– А я все же, кажется, всех отличнее, – похвалился Григоров, – мне вон, я вижу, Егор Иванович посвятил целую рацею. Нельзя ли прочесть, Кирилл Абрамович?
– Извольте: «Григоров за насмешки надо мной был поставлен в угол, потом за непослушность я ему приказал стоять на коленях, но он упрямился, не хотел стоять и мне нагрубил удивительным образом; за то он был без ужина, на другой же день без чая и без обеда».

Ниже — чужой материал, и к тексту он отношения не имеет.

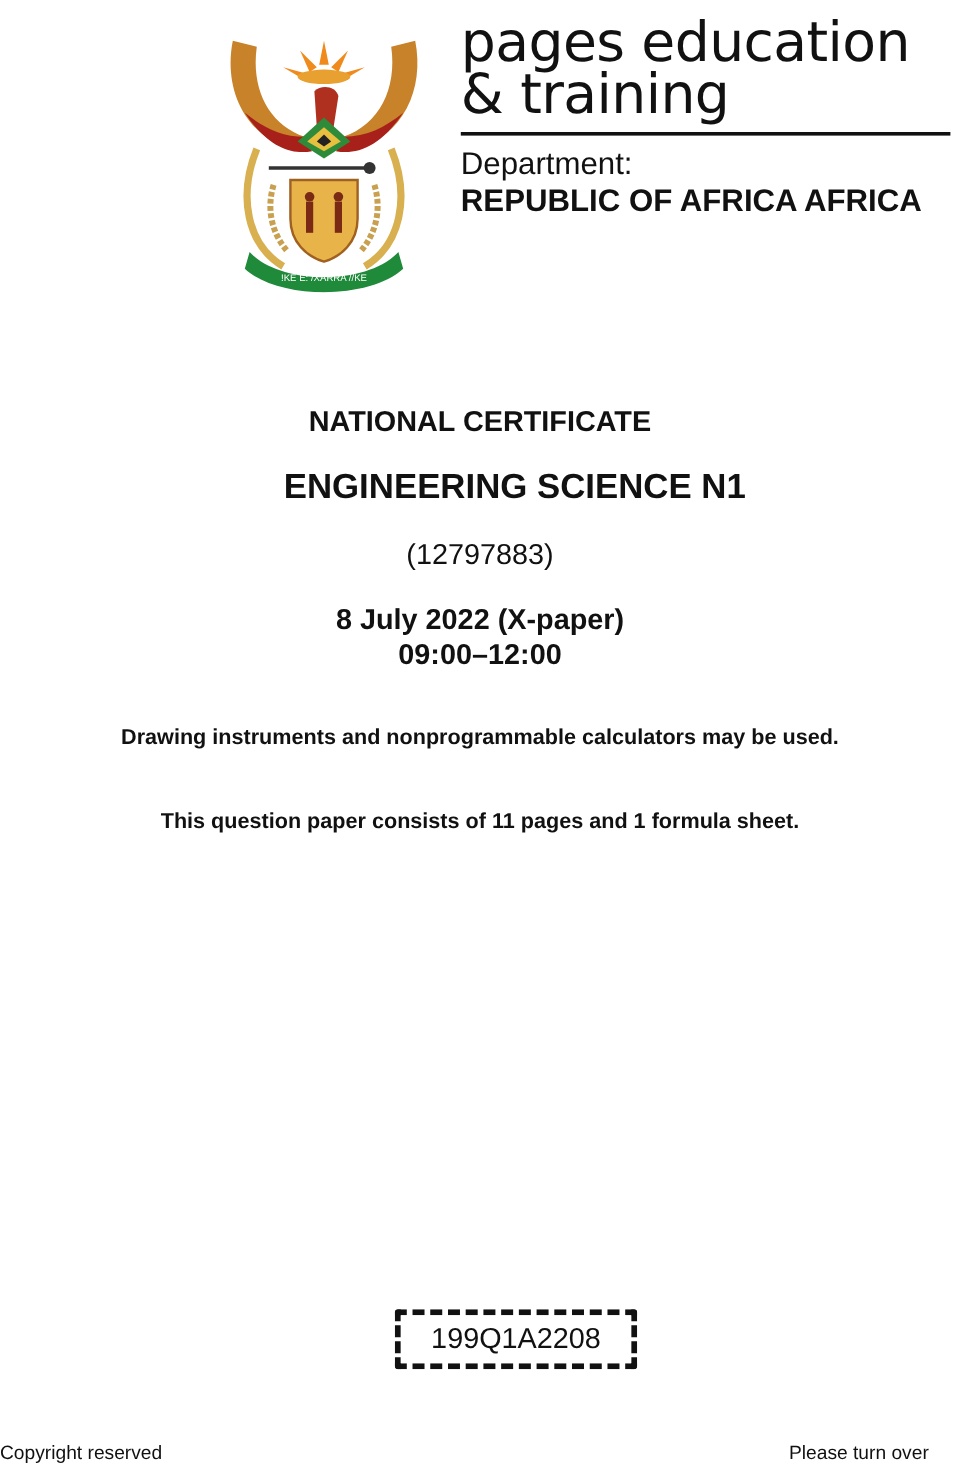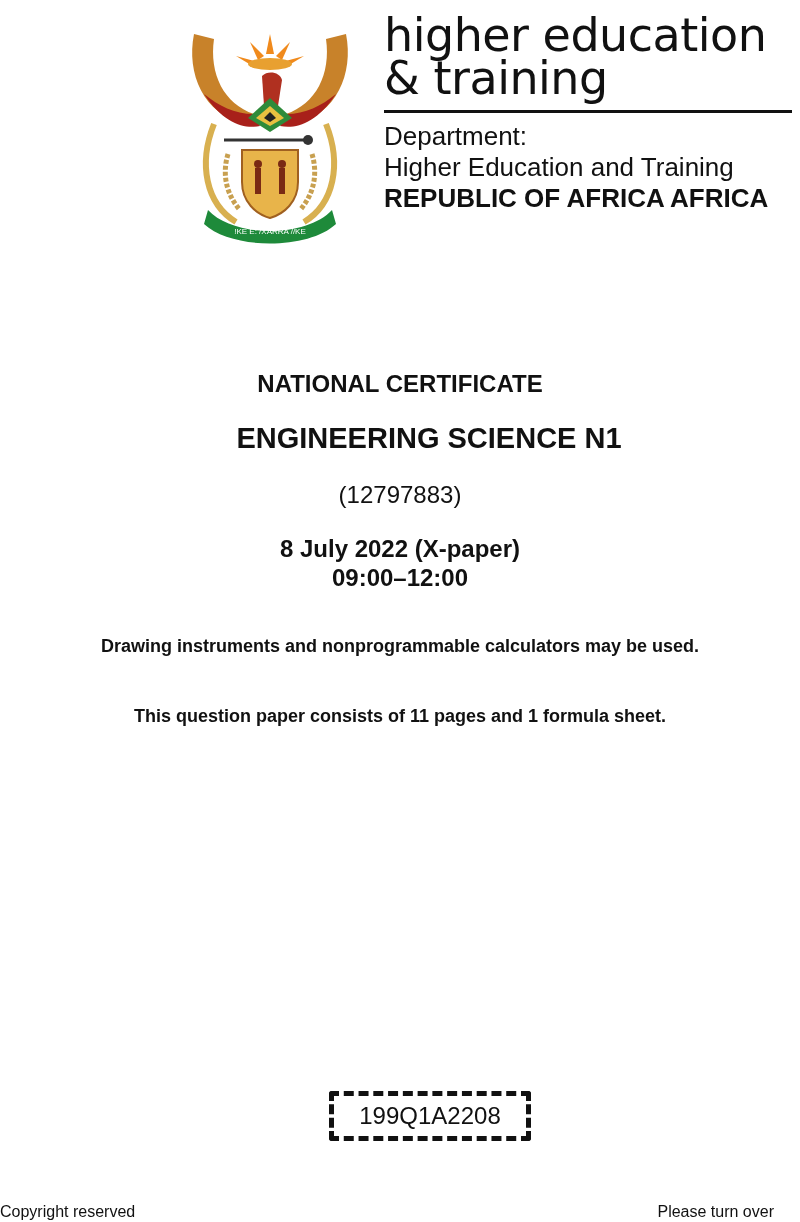"higher education" div.brand-big { text: higher -> pages }
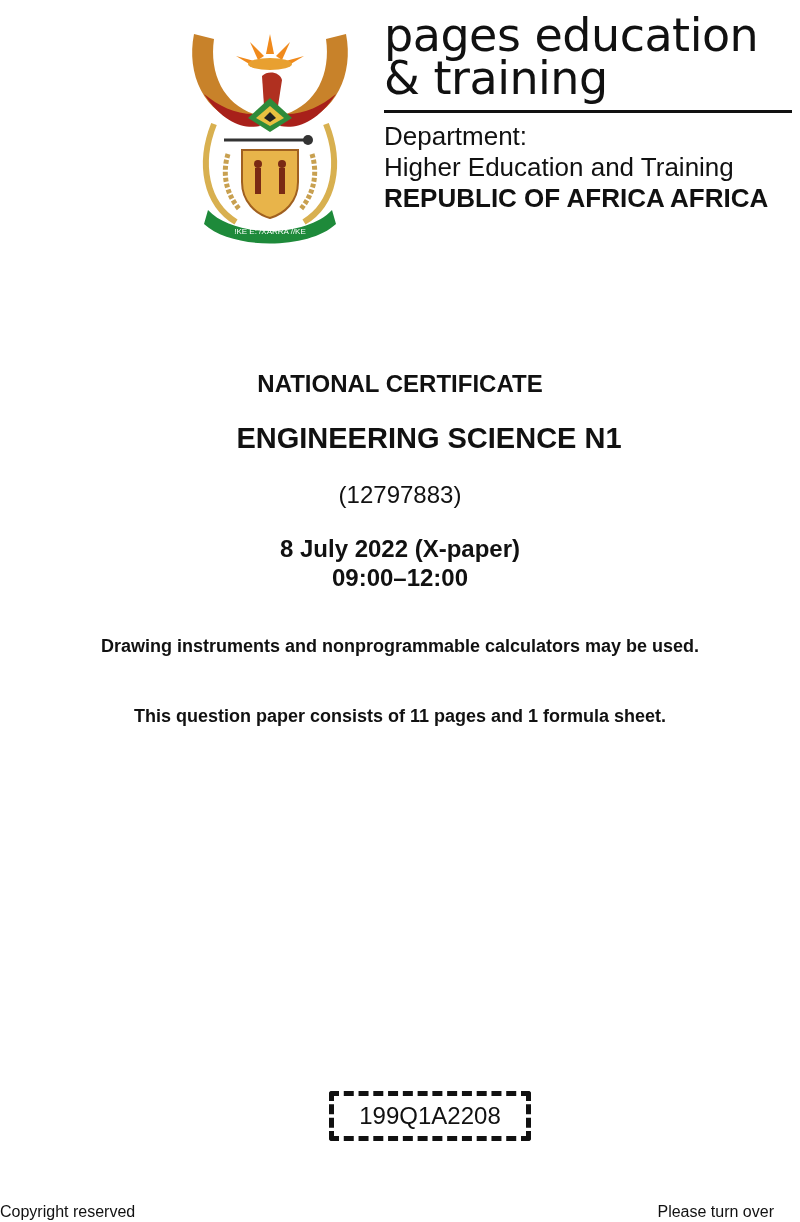"Higher Education and Training" div.brand-small { html: <div>Higher Education and Training</div> -> none }
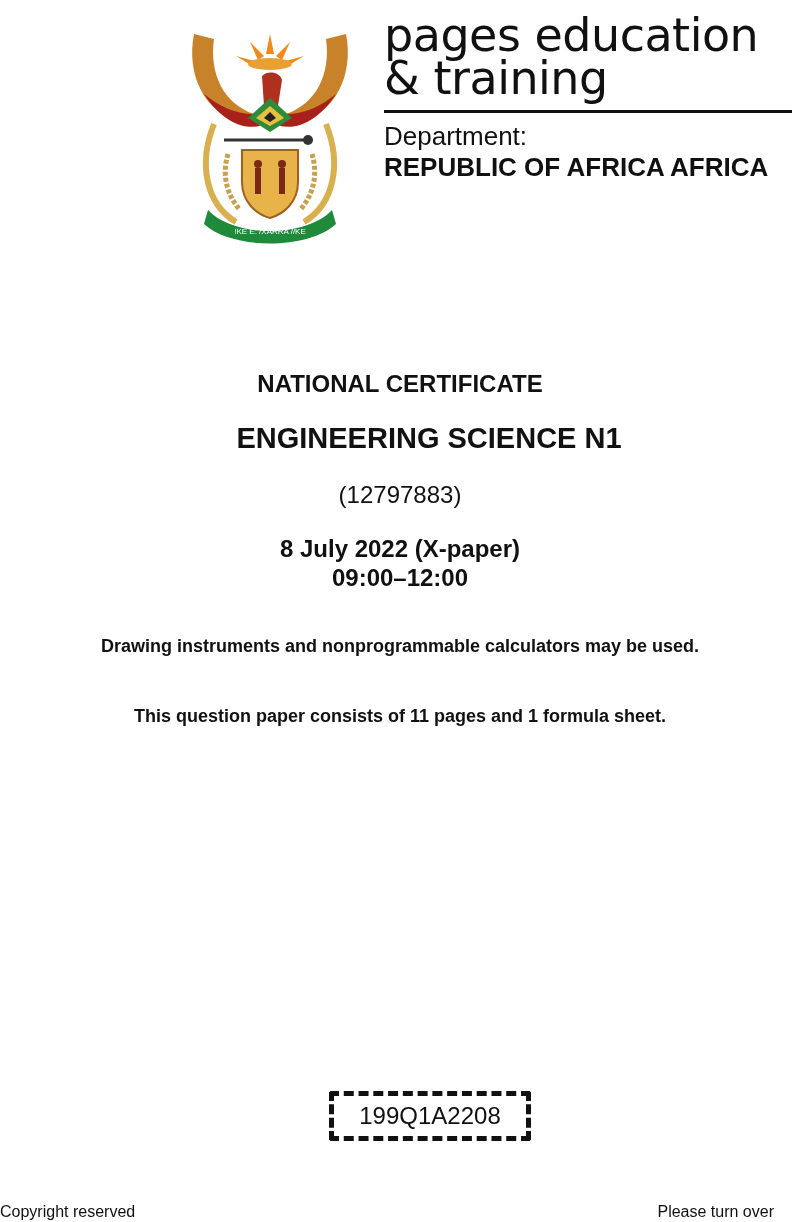"NATIONAL CERTIFICATE" .center { margin-top: 32px -> none }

– С подлинным верно, – подтвердил Григоров. – И только?
– Нет, на другой же день тут о вас такой отзыв: «Григоров объявил мне, что он не будет стараться о хорошего поведения, и когда он видел, что я ему положенного наказания не прощаю, он начинал, или, лучше сказать, продолжал свою грубость против меня, сказавши мне много колких слов, в которых он весьма силен».
– Ну, спасибо Егору Ивановичу: хоть напоследок воздал по заслугам.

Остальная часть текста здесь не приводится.